Réactions indignées de la gauche
Les députés de gauche ont vivement réagi. La députée insoumise Mathilde Panot a déclaré : « C'est un recul que je n'aurais jamais cru vivre en démocratie ». Elle a dénoncé une mesure qui « donne un permis de tuer aux forces de l'ordre ». De son côté, le socialiste Boris Vallaud a estimé que ce texte « fragilise l'état de droit et la confiance entre les citoyens et la police ».
Détails du texte voté
La proposition de loi modifie l'article 122-5 du code pénal. Désormais, pour les policiers, la légitime défense est présumée lorsqu'ils font usage de leur arme dans le cadre de leurs missions, sauf preuve contraire. Le texte précise que cette présomption s'applique en cas de « nécessité absolue et de proportionnalité », mais les opposants craignent une interprétation trop large.
Impact sur les droits et les procédures
Cette mesure pourrait avoir des conséquences importantes sur les enquêtes concernant des tirs policiers. Selon des juristes interrogés par Libération, elle risque de « décourager les poursuites » et de « réduire les possibilités de condamnation » en cas de bavure. En 2025, 17 personnes ont été tuées par des tirs policiers en France, selon le décompte du collectif « Morts sous les coups de la police ».
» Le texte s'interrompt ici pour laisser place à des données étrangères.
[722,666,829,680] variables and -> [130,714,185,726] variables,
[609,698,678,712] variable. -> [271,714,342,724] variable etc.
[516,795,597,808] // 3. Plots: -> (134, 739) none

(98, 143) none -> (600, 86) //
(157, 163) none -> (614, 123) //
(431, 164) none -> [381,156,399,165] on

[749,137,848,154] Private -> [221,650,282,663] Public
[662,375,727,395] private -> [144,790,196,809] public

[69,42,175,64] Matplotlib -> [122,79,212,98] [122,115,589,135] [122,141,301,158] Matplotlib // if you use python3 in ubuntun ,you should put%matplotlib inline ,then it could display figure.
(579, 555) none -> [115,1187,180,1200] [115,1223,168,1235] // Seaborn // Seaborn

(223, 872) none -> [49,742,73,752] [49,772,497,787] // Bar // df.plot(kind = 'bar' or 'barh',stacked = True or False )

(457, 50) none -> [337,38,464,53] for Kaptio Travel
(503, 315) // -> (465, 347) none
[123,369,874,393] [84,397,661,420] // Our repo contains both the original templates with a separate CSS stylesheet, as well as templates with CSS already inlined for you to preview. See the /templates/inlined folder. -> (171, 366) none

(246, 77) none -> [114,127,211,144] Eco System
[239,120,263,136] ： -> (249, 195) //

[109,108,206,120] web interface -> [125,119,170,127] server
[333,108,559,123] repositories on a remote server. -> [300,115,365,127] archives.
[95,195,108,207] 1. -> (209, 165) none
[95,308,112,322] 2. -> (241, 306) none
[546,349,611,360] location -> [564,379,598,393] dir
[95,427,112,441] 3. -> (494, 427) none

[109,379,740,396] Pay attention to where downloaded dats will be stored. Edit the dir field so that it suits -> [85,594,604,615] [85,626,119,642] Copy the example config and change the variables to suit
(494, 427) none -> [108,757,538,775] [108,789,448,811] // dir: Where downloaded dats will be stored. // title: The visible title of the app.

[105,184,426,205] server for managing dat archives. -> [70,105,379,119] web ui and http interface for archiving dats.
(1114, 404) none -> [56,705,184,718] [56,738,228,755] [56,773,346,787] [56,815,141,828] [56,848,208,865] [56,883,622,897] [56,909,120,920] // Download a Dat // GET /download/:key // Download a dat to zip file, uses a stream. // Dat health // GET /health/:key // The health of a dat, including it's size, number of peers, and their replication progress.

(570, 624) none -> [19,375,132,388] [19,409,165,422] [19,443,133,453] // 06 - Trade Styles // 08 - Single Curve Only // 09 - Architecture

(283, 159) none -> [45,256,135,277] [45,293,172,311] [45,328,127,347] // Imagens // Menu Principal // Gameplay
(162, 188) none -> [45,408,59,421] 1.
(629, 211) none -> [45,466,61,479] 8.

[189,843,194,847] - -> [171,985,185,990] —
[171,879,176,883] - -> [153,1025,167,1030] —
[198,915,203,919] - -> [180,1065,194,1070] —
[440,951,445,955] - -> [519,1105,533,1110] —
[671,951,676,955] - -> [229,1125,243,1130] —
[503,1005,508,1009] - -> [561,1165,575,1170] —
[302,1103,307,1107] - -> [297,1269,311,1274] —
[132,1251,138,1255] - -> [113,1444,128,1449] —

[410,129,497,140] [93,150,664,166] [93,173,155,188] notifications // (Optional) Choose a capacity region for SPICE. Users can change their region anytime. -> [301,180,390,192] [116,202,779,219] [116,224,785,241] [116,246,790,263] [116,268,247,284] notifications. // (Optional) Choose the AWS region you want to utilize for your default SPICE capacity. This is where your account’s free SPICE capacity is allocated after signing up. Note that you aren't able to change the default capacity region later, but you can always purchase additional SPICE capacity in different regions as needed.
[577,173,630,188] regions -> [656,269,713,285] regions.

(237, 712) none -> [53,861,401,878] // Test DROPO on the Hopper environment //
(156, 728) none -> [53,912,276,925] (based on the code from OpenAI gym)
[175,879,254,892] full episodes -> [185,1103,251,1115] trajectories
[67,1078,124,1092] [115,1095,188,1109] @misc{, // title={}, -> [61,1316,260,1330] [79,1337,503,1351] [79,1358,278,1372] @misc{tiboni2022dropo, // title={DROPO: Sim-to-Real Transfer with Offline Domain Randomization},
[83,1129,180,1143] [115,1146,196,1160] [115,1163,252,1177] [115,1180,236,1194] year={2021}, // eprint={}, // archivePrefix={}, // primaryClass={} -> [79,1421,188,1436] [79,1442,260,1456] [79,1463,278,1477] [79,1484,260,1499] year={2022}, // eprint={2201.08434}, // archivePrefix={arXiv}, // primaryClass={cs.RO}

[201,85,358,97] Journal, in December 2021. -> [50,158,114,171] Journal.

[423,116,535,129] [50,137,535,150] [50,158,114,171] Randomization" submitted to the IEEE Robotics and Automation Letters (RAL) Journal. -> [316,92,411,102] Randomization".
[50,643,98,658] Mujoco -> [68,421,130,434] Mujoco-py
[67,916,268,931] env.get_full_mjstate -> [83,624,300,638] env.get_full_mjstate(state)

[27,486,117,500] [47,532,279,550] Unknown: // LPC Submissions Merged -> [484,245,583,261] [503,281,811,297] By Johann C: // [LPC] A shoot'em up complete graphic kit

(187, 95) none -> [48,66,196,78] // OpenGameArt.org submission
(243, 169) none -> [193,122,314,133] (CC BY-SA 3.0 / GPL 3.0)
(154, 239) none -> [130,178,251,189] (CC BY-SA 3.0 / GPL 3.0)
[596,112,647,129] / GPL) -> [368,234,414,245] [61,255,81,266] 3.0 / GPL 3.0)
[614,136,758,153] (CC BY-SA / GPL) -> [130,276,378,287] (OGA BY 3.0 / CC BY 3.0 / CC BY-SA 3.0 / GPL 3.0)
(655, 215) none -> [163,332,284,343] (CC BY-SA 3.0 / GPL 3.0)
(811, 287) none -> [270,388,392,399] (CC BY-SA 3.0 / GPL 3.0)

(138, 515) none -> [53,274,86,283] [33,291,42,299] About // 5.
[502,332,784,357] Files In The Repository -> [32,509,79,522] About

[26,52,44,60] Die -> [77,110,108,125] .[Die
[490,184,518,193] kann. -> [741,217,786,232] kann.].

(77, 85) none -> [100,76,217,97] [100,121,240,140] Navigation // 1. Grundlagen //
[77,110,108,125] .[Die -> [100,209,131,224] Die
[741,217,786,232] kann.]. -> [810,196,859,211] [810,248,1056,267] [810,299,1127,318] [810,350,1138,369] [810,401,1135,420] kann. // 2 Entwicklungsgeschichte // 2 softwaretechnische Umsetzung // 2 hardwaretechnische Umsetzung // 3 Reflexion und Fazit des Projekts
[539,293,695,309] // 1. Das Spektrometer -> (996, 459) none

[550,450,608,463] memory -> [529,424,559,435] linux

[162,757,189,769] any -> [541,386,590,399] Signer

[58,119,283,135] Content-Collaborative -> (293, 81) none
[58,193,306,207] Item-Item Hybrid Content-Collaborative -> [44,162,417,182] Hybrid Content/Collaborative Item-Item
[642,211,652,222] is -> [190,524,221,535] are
Réactions de la majorité et de la droite
Le rapporteur du texte, le député Renaissance Jean-Michel Fauvergue, a défendu la mesure en affirmant qu'elle « protège ceux qui nous protègent ». Il a souligné que la présomption n'est pas absolue et que les enquêtes continueront. Le Rassemblement national a également voté pour, son député Sébastien Chenu estimant que « les policiers doivent pouvoir exercer leur métier sans crainte d'être poursuivis ».
Suites et critiques
Le texte doit maintenant passer au Sénat. Les associations de défense des droits humains, comme la Ligue des droits de l'homme, ont annoncé qu'elles saisiraient le Conseil constitutionnel si la loi était promulguée. Une pétition en ligne contre cette mesure a déjà recueilli plus de 200 000 signatures en 24 heures.